---------- DATA EXTRACTS

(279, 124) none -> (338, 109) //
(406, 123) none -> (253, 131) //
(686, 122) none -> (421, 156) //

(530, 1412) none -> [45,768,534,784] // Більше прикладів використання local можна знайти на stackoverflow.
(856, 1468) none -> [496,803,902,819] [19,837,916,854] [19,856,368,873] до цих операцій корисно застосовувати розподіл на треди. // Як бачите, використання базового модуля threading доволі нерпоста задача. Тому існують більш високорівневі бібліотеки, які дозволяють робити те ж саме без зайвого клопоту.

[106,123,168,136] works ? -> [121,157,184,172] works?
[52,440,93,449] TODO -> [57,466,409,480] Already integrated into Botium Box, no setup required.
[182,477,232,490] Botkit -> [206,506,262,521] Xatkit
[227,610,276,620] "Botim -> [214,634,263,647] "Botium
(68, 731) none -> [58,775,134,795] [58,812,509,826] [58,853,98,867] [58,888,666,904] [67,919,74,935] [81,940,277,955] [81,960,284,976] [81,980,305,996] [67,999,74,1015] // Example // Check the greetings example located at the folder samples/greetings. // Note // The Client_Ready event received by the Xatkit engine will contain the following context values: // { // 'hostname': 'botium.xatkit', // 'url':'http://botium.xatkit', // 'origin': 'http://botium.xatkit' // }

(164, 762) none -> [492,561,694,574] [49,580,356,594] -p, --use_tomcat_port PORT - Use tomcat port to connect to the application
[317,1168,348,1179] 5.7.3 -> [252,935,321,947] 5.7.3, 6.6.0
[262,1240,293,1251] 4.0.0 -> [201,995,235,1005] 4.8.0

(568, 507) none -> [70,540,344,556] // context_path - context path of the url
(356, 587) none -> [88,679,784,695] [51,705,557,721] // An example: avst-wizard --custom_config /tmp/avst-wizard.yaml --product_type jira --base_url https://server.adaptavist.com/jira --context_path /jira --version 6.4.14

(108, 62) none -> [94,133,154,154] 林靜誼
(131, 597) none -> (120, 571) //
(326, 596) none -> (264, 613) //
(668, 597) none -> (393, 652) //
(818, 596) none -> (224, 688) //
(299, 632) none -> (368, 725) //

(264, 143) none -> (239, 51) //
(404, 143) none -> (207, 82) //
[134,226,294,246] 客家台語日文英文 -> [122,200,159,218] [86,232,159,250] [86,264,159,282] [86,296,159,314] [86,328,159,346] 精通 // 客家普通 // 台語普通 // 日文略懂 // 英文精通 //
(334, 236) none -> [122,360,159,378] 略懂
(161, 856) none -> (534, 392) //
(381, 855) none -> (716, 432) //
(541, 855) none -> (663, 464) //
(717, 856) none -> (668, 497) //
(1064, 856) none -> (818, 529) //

--------------------

In the entries above, find the line with "[52,440,93,449] TODO ->" and the line with "(131, 597) none -> (120, 571) //", then set down exactly those two and every line between them, nothing else.

■ **RESPONSE**:
[52,440,93,449] TODO -> [57,466,409,480] Already integrated into Botium Box, no setup required.
[182,477,232,490] Botkit -> [206,506,262,521] Xatkit
[227,610,276,620] "Botim -> [214,634,263,647] "Botium
(68, 731) none -> [58,775,134,795] [58,812,509,826] [58,853,98,867] [58,888,666,904] [67,919,74,935] [81,940,277,955] [81,960,284,976] [81,980,305,996] [67,999,74,1015] // Example // Check the greetings example located at the folder samples/greetings. // Note // The Client_Ready event received by the Xatkit engine will contain the following context values: // { // 'hostname': 'botium.xatkit', // 'url':'http://botium.xatkit', // 'origin': 'http://botium.xatkit' // }

(164, 762) none -> [492,561,694,574] [49,580,356,594] -p, --use_tomcat_port PORT - Use tomcat port to connect to the application
[317,1168,348,1179] 5.7.3 -> [252,935,321,947] 5.7.3, 6.6.0
[262,1240,293,1251] 4.0.0 -> [201,995,235,1005] 4.8.0

(568, 507) none -> [70,540,344,556] // context_path - context path of the url
(356, 587) none -> [88,679,784,695] [51,705,557,721] // An example: avst-wizard --custom_config /tmp/avst-wizard.yaml --product_type jira --base_url https://server.adaptavist.com/jira --context_path /jira --version 6.4.14

(108, 62) none -> [94,133,154,154] 林靜誼
(131, 597) none -> (120, 571) //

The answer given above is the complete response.